Data for processing
=-=-=

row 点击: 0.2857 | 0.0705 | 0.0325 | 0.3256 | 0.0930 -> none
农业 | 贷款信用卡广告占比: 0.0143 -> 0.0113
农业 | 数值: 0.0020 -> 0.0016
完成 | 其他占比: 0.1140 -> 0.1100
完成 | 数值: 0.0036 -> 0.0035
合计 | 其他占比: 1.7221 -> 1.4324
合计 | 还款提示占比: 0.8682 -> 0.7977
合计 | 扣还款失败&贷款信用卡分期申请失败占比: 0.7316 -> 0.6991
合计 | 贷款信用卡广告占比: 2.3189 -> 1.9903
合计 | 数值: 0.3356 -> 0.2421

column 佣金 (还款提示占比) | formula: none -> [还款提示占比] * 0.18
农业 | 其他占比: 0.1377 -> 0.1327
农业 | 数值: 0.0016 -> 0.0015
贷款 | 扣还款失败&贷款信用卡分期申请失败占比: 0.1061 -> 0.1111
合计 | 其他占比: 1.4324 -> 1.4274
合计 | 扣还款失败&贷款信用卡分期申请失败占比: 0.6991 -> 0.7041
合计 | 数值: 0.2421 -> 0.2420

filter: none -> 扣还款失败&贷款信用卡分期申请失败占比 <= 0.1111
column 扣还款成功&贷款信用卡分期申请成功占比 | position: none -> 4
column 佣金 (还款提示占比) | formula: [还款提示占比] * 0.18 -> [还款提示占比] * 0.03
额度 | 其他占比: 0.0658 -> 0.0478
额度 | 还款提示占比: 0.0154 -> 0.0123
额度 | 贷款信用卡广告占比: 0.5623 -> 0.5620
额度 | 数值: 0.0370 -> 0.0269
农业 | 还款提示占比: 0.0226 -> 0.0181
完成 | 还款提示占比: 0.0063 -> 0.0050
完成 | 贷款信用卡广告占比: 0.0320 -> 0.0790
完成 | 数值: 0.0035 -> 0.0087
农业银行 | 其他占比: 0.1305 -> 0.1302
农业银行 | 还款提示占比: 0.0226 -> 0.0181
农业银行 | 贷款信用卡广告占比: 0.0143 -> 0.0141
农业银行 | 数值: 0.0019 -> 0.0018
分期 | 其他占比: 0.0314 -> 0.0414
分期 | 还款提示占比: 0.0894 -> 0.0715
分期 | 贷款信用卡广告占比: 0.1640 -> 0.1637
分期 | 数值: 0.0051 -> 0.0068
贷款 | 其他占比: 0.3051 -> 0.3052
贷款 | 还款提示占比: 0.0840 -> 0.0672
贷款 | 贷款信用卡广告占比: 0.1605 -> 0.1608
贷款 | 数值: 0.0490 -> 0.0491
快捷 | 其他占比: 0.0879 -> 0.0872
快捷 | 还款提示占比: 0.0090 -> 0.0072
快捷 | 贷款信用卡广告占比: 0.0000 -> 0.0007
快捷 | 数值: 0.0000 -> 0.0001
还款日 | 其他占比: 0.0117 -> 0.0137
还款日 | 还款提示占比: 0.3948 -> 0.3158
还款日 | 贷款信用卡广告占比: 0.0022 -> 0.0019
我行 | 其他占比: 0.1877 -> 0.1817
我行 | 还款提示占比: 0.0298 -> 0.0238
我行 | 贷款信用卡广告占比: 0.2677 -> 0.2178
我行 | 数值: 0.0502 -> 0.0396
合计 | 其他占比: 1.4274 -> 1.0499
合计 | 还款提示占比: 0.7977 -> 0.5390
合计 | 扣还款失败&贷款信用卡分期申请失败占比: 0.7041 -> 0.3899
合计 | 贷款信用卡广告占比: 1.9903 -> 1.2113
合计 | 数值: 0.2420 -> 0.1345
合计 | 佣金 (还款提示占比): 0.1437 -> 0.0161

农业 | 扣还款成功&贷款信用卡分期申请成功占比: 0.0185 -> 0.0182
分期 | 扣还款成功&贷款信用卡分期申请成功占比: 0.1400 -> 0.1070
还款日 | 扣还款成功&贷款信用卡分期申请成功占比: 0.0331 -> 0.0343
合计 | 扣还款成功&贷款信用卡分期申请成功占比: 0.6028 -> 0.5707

=-=-=

Exercise directions
Each line from the one containing "合计 | 扣还款失败&贷款信用卡分期申请失败占比: 0.7041 -> 0.3899" to the final line above should be written out exactly; please omit the others.

Result for this exercise
合计 | 扣还款失败&贷款信用卡分期申请失败占比: 0.7041 -> 0.3899
合计 | 贷款信用卡广告占比: 1.9903 -> 1.2113
合计 | 数值: 0.2420 -> 0.1345
合计 | 佣金 (还款提示占比): 0.1437 -> 0.0161

农业 | 扣还款成功&贷款信用卡分期申请成功占比: 0.0185 -> 0.0182
分期 | 扣还款成功&贷款信用卡分期申请成功占比: 0.1400 -> 0.1070
还款日 | 扣还款成功&贷款信用卡分期申请成功占比: 0.0331 -> 0.0343
合计 | 扣还款成功&贷款信用卡分期申请成功占比: 0.6028 -> 0.5707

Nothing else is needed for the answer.